WORK ORDER:
The goal is an unaltered copy of the records below, minus any images.

[SOURCE MATERIAL — start]

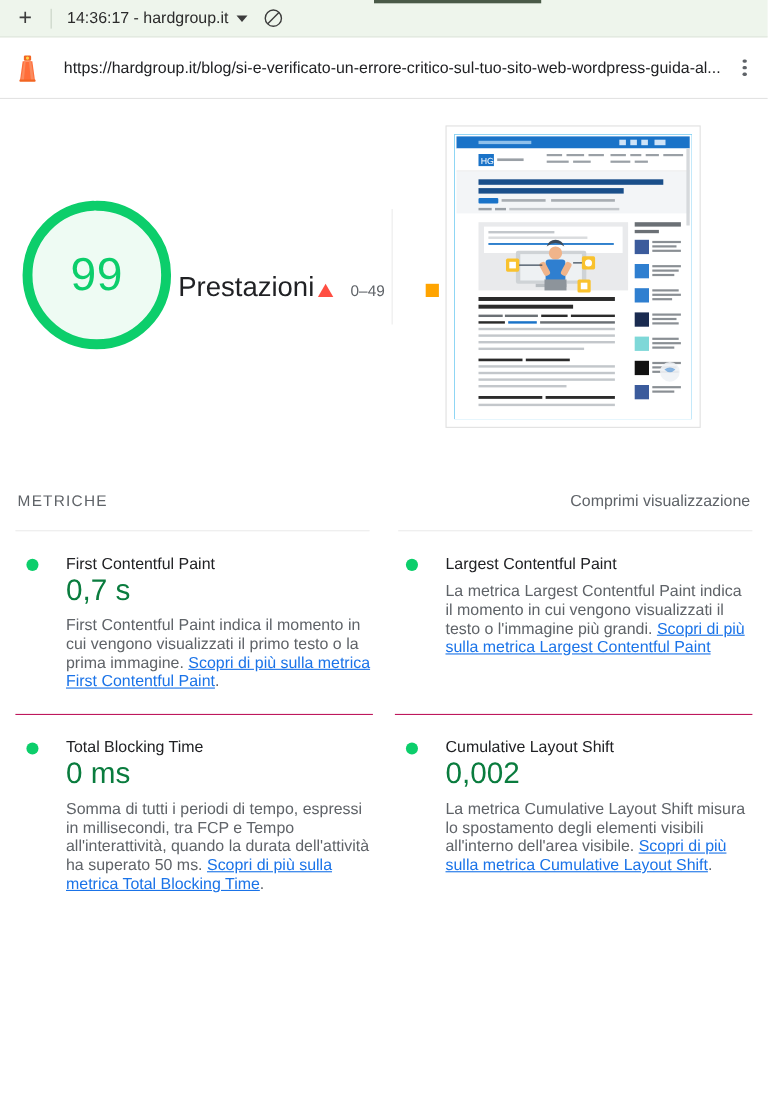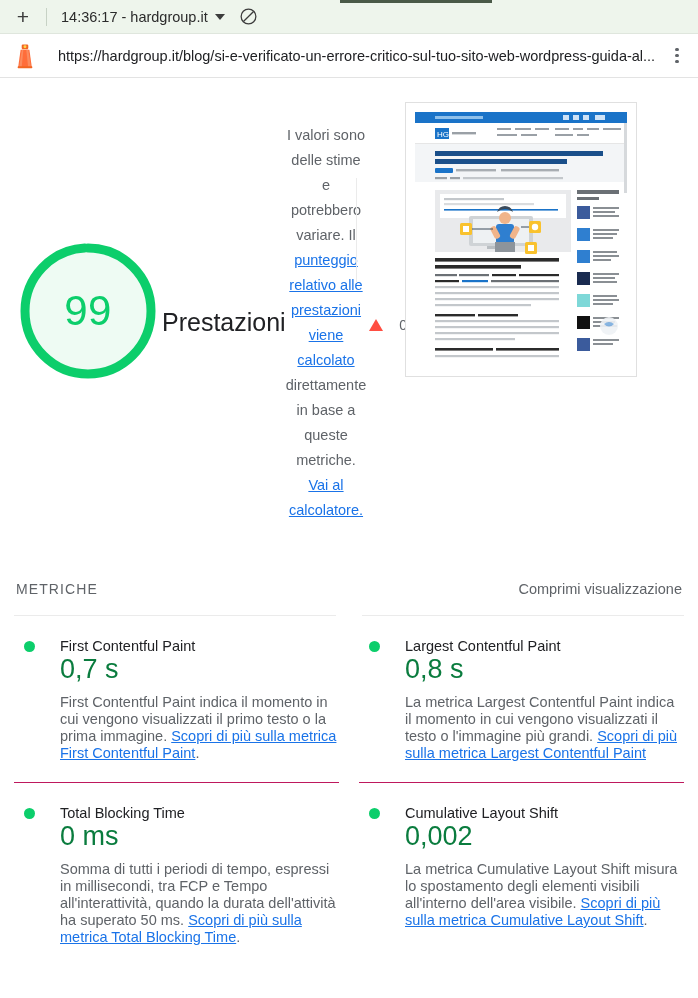--- a/index.html
+++ b/index.html
@@ -60,7 +60,7 @@
   .block-icon { width: 19px; height: 19px; display:block; }
 
   .urlbar {
-    height: 44px;
+    height: 56px;
     background: #ffffff;
     display: flex;
     align-items: center;

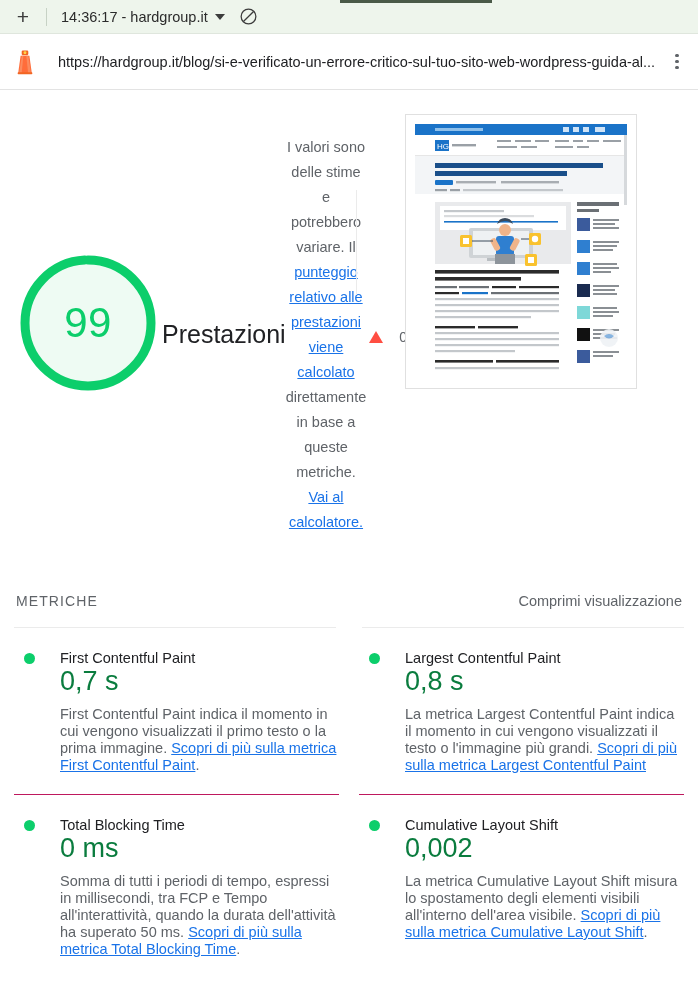--- a/index.html
+++ b/index.html
@@ -302,9 +302,6 @@
       </div>
       <div class="gauge-label">Prestazioni</div>
 
-      <div class="estimate-text">
-        <span>I valori sono delle stime e potrebbero variare. Il </span><a href="#">punteggio relativo alle prestazioni viene calcolato</a><span> direttamente in base a queste metriche. </span><a href="#">Vai al calcolatore.</a>
-      </div>
 
       <div class="legend">
         <div class="legend-item">

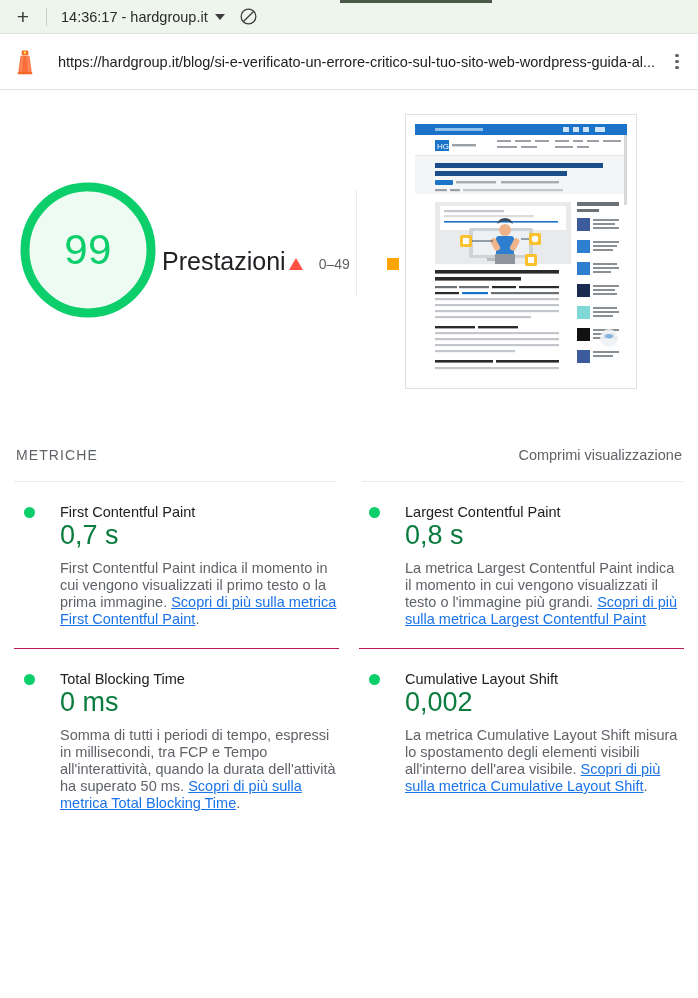--- a/index.html
+++ b/index.html
@@ -485,7 +485,6 @@
         <span class="metric-dot"></span>
         <span class="metric-name">Largest Contentful Paint</span>
       </div>
-      <div class="metric-value">0,8 s</div>
       <div class="metric-desc">
         <span>La metrica Largest Contentful Paint indica il momento in cui vengono visualizzati il testo o l'immagine più grandi. </span><a href="#">Scopri di più sulla metrica Largest Contentful Paint</a><span></span>
       </div>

[SOURCE MATERIAL — finish]

ANSWER TO THIS TASK:
--- a/index.html
+++ b/index.html
@@ -60,7 +60,7 @@
   .block-icon { width: 19px; height: 19px; display:block; }
 
   .urlbar {
-    height: 44px;
+    height: 56px;
     background: #ffffff;
     display: flex;
     align-items: center;

--- a/index.html
+++ b/index.html
@@ -302,9 +302,6 @@
       </div>
       <div class="gauge-label">Prestazioni</div>
 
-      <div class="estimate-text">
-        <span>I valori sono delle stime e potrebbero variare. Il </span><a href="#">punteggio relativo alle prestazioni viene calcolato</a><span> direttamente in base a queste metriche. </span><a href="#">Vai al calcolatore.</a>
-      </div>
 
       <div class="legend">
         <div class="legend-item">

--- a/index.html
+++ b/index.html
@@ -485,7 +485,6 @@
         <span class="metric-dot"></span>
         <span class="metric-name">Largest Contentful Paint</span>
       </div>
-      <div class="metric-value">0,8 s</div>
       <div class="metric-desc">
         <span>La metrica Largest Contentful Paint indica il momento in cui vengono visualizzati il testo o l'immagine più grandi. </span><a href="#">Scopri di più sulla metrica Largest Contentful Paint</a><span></span>
       </div>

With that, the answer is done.